Mandatory Training
Marywood University has a training policy for investigators, co-investigators, research assistants, sponsors, Institutional Review Board (IRB)/Exempt Review Committee (ERC) members and IRB/ERC administrative personnel (staff).
All persons engaged in research activities involving human participants must complete an online training program and supply two completion certificates, as follows:
- One certificate in the basic Human Research Curriculum (HRC) - Social/Behavioral, Humanities, or Biological track based on discipline
- One certificate in Responsible Conduct of Research (RCR) - Social/Behavioral, Humanities, or Biological track based on discipline
In addition, those engaged in clinical trial studies must complete the clinical trial researcher training.
In general, an individual is considered engaged in research activities when for the purposes of the research, he/she obtains:
- data about the subjects of the research through intervention or interaction with them;
- identifiable, private information about the subjects of the research; or
- the informed consent of human subjects for the research
Interpreters working directly with participants are considered to be engaged in research. These individuals must complete the Human Research Curriculum only.
Transcriptionists, document translators, translators of de-identified audio recordings, or other hired professionals performing a skill (e.g., X-ray technician) are usually not considered to be engaged in research so long as they are not interpreting or analyzing results, and therefore may not be required to complete online training. Decisions about training for these individuals will be made on a case-by-case basis.
Please see our Training Information page for further details.

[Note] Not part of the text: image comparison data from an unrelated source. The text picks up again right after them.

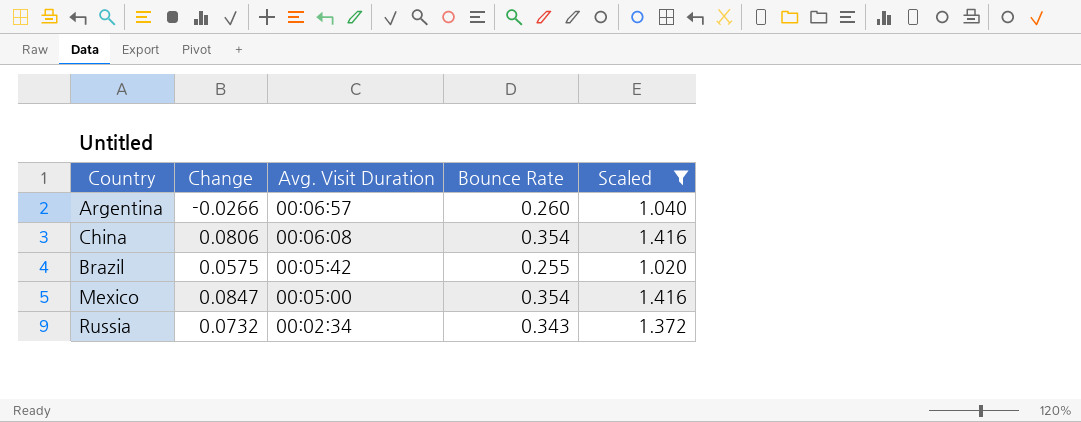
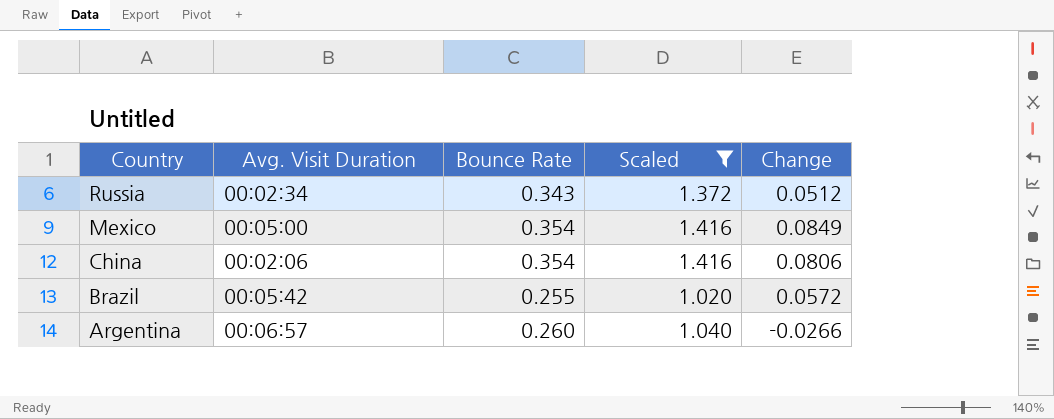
row order: Avg. Visit Duration descending -> Country descending
column Change | position: 2 -> 5
Russia | Change: 0.0732 -> 0.0512
Mexico | Change: 0.0847 -> 0.0849
China | Avg. Visit Duration: 00:06:08 -> 00:02:06
Brazil | Change: 0.0575 -> 0.0572

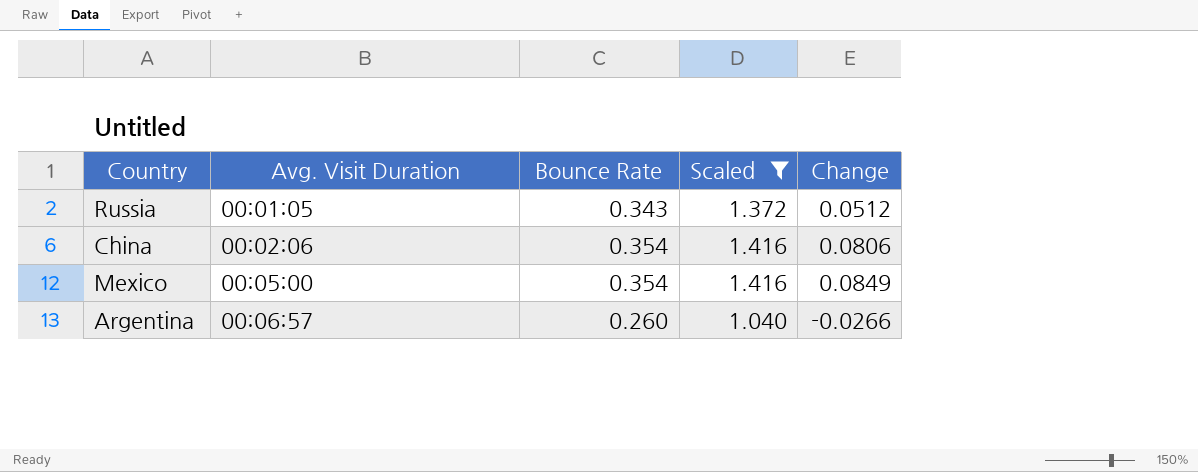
row order: Country descending -> Avg. Visit Duration ascending
row Brazil: 00:05:42 | 0.255 | 1.020 | 0.0572 -> none
Russia | Avg. Visit Duration: 00:02:34 -> 00:01:05

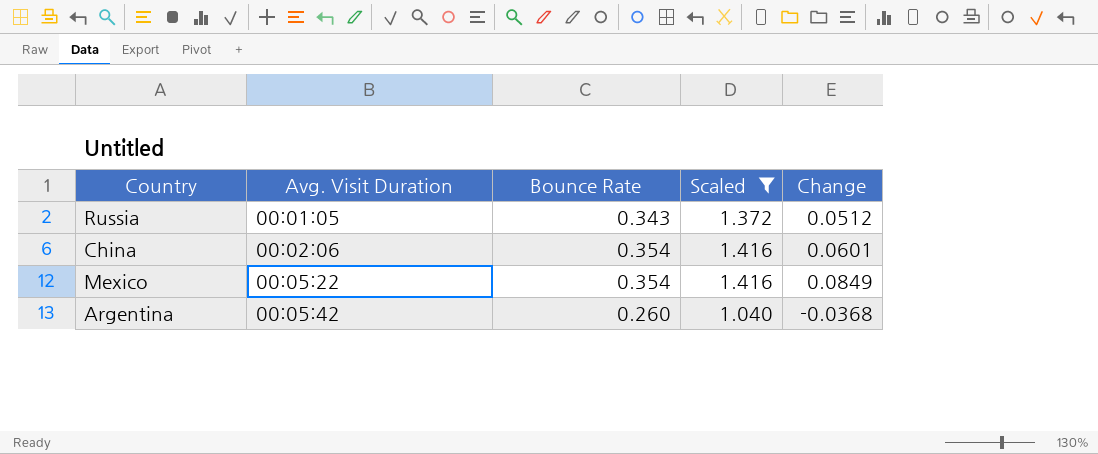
China | Change: 0.0806 -> 0.0601
Mexico | Avg. Visit Duration: 00:05:00 -> 00:05:22
Argentina | Avg. Visit Duration: 00:06:57 -> 00:05:42
Argentina | Change: -0.0266 -> -0.0368

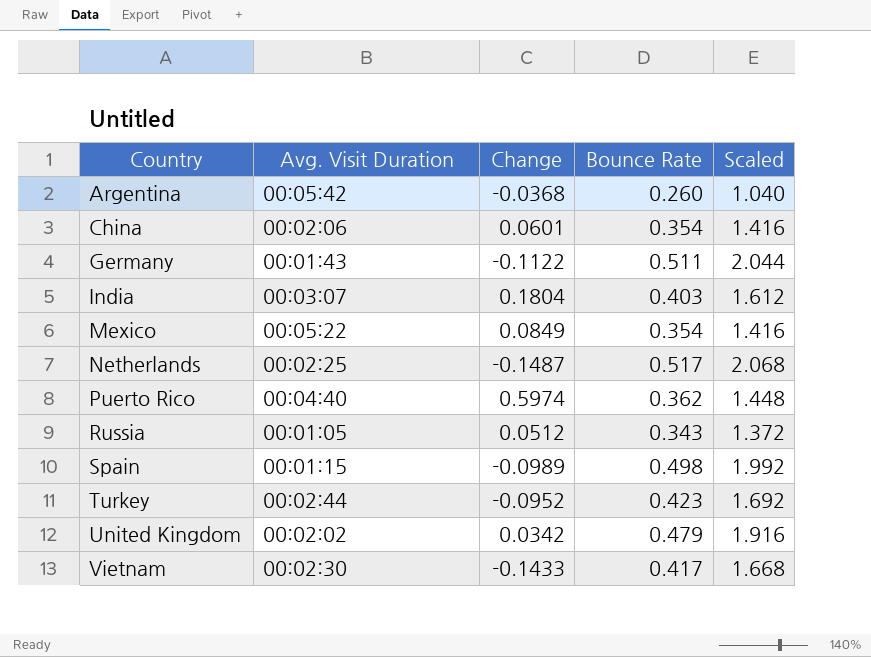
filter: Scaled <= 1.416 -> none
row order: Avg. Visit Duration ascending -> Country ascending
column Change | position: 5 -> 3

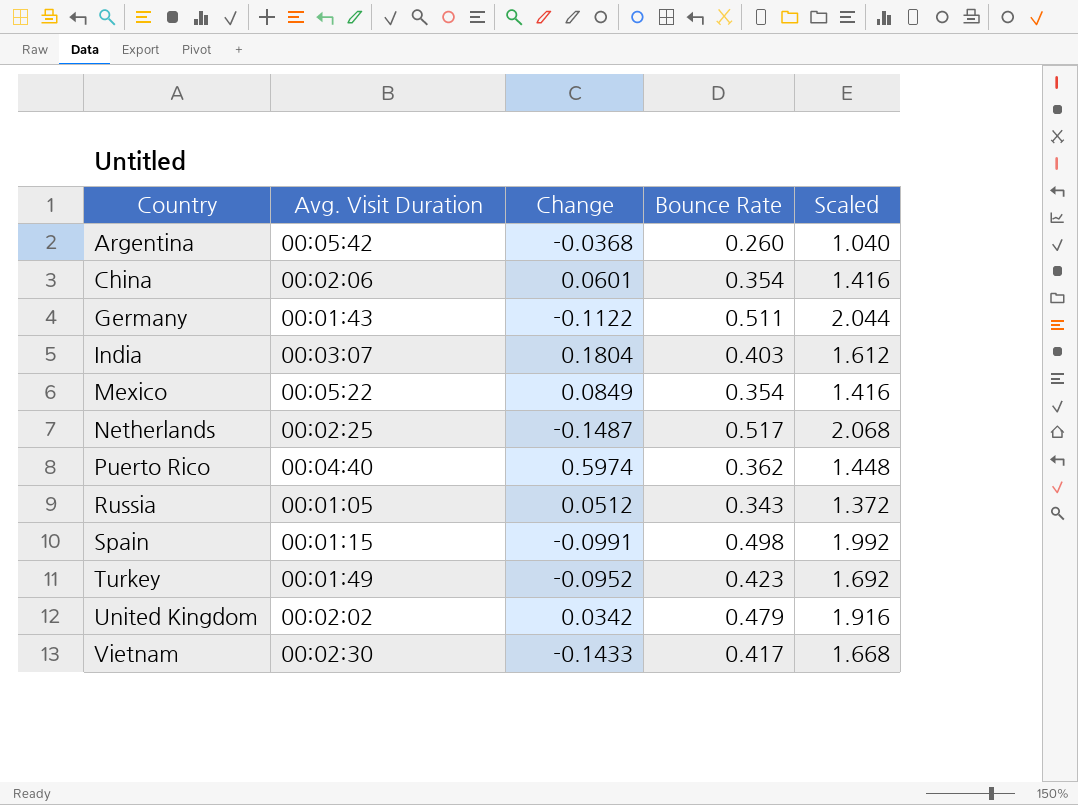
Spain | Change: -0.0989 -> -0.0991
Turkey | Avg. Visit Duration: 00:02:44 -> 00:01:49

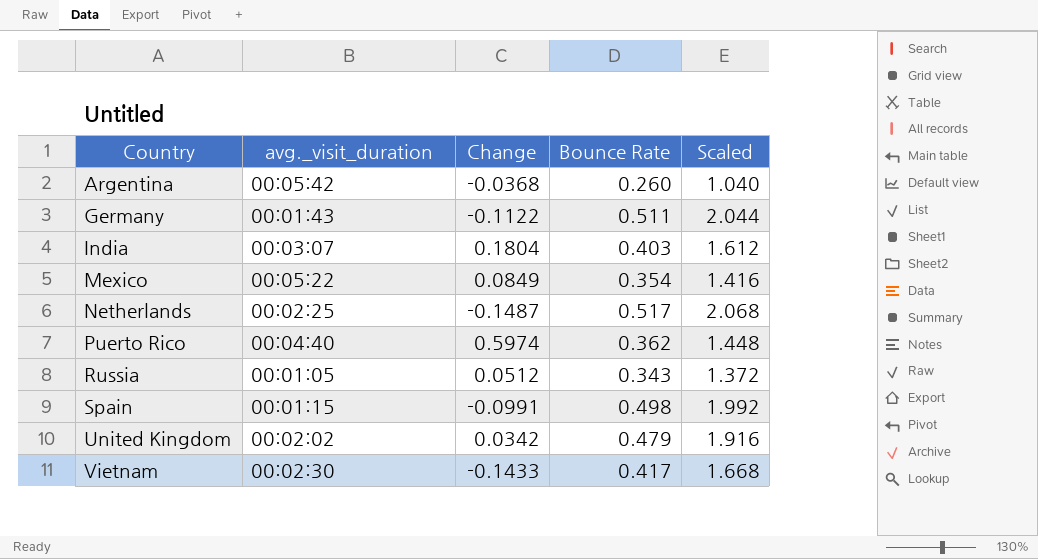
column name: Avg. Visit Duration -> avg._visit_duration
row China: 00:02:06 | 0.0601 | 0.354 | 1.416 -> none
row Turkey: 00:01:49 | -0.0952 | 0.423 | 1.692 -> none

For questions about online training requirements or our online training websites, please contact Dr. Laura Ann Camlet Houser, Director of Research Compliance, at (570) 340-6031 or lacamlet@marywood.edu.
Policies & Procedures
- Approval of Research
- Continuing Review
- Deception in Research
- Definitions
- Departmental Review Boards
- Dietary Supplements
- Exempt Review of Research
- Expedited Review of Research
- Full Review of Research
- General Application Procedures
- Incentives in Research
- Informed Consent, Parental Consent and Child Assent
- International Research
- IRB Administration
- IRB Review Process
- Mandatory Training
- Misconduct
- Non-English Speaking Participants
- Oral History
- Overview
- Prisoner Research
- Records Retention
- Recruitment of Participants
- Reproductive Risk in Clinical Research
- Required Reporting
- Responsibilities of Investigators and Sponsors
- Revisions to Previously Approved Research
- Sponsorship
- Student Research
- Submission of Applications
- University Policy on Human Research
- Whistleblower Policy
For IRB or IRBNet questions, please contact irbhelp@marywood.edu.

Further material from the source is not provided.